1. A method of data communication (e.g., method 500 depicted in FIG. 5) , comprising: receiving (510) , by a network device of a wireless network, an indication to perform N one-to-one mappings, wherein each mapping is between a Quality of Service (QoS) flow and a radio bearer, wherein N is a positive integer; and controlling (520) communication in the wireless network according to the indication. In some embodiments, a single mapping may be received, specifying a mapping between a specific QoS flow and a specific radio bearer.

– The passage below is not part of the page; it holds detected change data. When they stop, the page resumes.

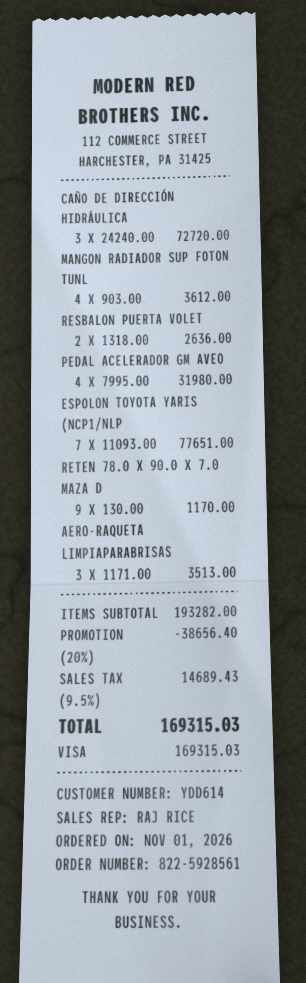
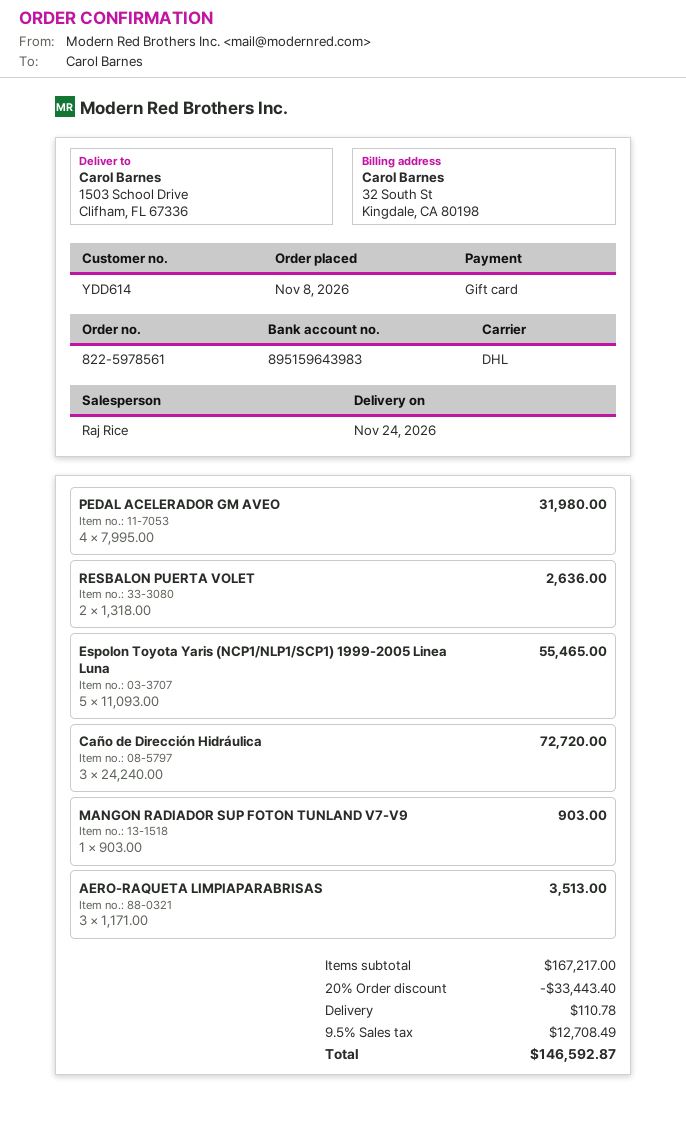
order number: 822-5928561 -> 822-5978561
order date: 2026-11-01 -> 2026-11-08
payment method: Visa -> gift card
MANGON RADIADOR SUP FOTON TUNL: 4 x 903.00 = 3612.00 -> 1 x 903.00 = 903.00
ESPOLON TOYOTA YARIS (NCP1/NLP: 7 x 11093.00 = 77651.00 -> 5 x 11093.00 = 55465.00
RETEN 78.0 X 90.0 X 7.0 MAZA D: 9 x 130.00 = 1170.00 -> none
subtotal: 193282.00 -> 167217.00
discount: 20% = 38656.40 -> 20% = 33443.40
shipping: none -> 110.78
tax: 9.5% = 14689.43 -> 9.5% = 12708.49
total: 169315.03 -> 146592.87

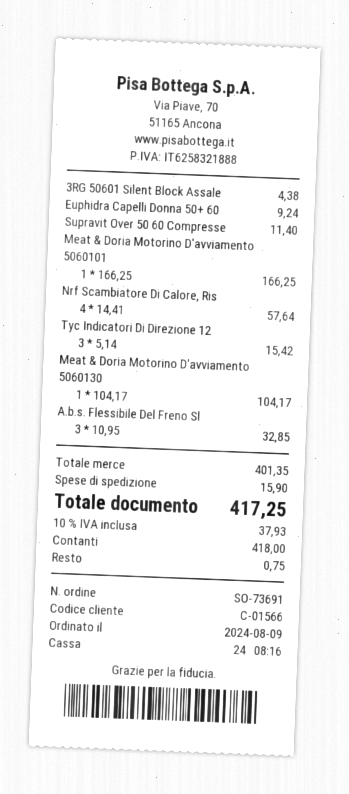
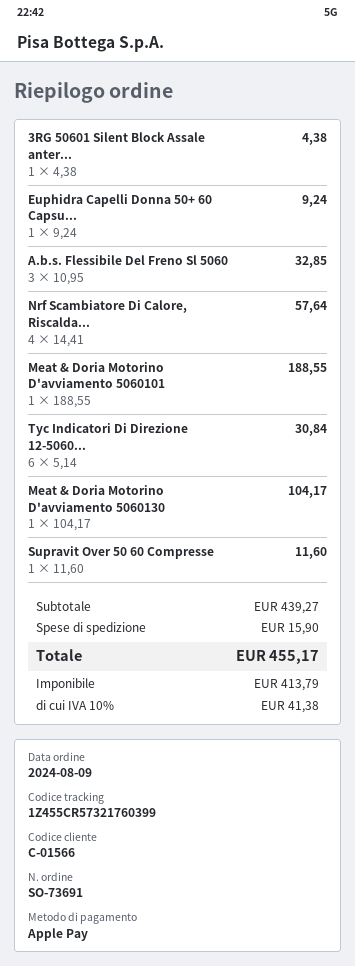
payment method: cash -> Apple Pay
Supravit Over 50 60 Compresse: 1 x 11.40 = 11.40 -> 1 x 11.60 = 11.60
Meat & Doria Motorino D'avviamento 5060101: 1 x 166.25 = 166.25 -> 1 x 188.55 = 188.55
Tyc Indicatori Di Direzione 12: 3 x 5.14 = 15.42 -> 6 x 5.14 = 30.84
subtotal: 401.35 -> 439.27
tax: 10% = 37.93 -> 10% = 41.38
total: 417.25 -> 455.17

In some embodiments, e.g., as previously disclosed, less than all the radio bearers configured for a UE may be mapped using the one-to-one mapping.

2. The method of solution 1, wherein the indication comprises a user plane indication for the N one-to-one mappings.

3. The method of solution 2, wherein the user plane indication specifies that the N one-to-one mappings are determined according to whether a per-QoS flow sequence number exists.

4. The method of solution 3, wherein, the per-QoS flow sequence number is used for the one-to-one mapping.

5. The method of any of solutions 2-4, wherein the per-QoS flow sequence number is a QoS flow identifier (QFI) sequence number in a header or a dedicated sequence number for the QoS flow in a header of the packet data on a General Radio Packet Service Tunneling Protocol User Plane GTP-U tunnel.

6. The method of solution 1, wherein the indication comprises a control plane indication for the N one-to-one mappings such that the N one-to-one mappings are determined according to a session information associated with a multicast broadcast services (MBS) session.

7. The method of solution 6, wherein the session information comprises an indicator for the QoS flow in a protocol data unit, PDU, Session Resource Setup Request Transfer, a PDU Session Resource Modify Request Transfer, or another Information element in the control information from a session management function (SMF) or a multicast broadcast SMF (MB-SMF) .

8. The method of solution 6, wherein the session information comprises an indicator for the QoS flow in a Multicast Session Update procedure, a Multicast Session Activation procedure or any Information element in the control information from a Multicast and Broadcast session management function (MB-SMF) .

9. The method of any of the above solutions, wherein a rule is used to determine identities of the N radio bearers to which the one-to-one mapping is performed.

10. The method of solution 9, wherein the rule specifies deriving identities of the N radio bearers from QoS flow identifier of corresponding QoS flows for which the one-to-one mapping is indicated.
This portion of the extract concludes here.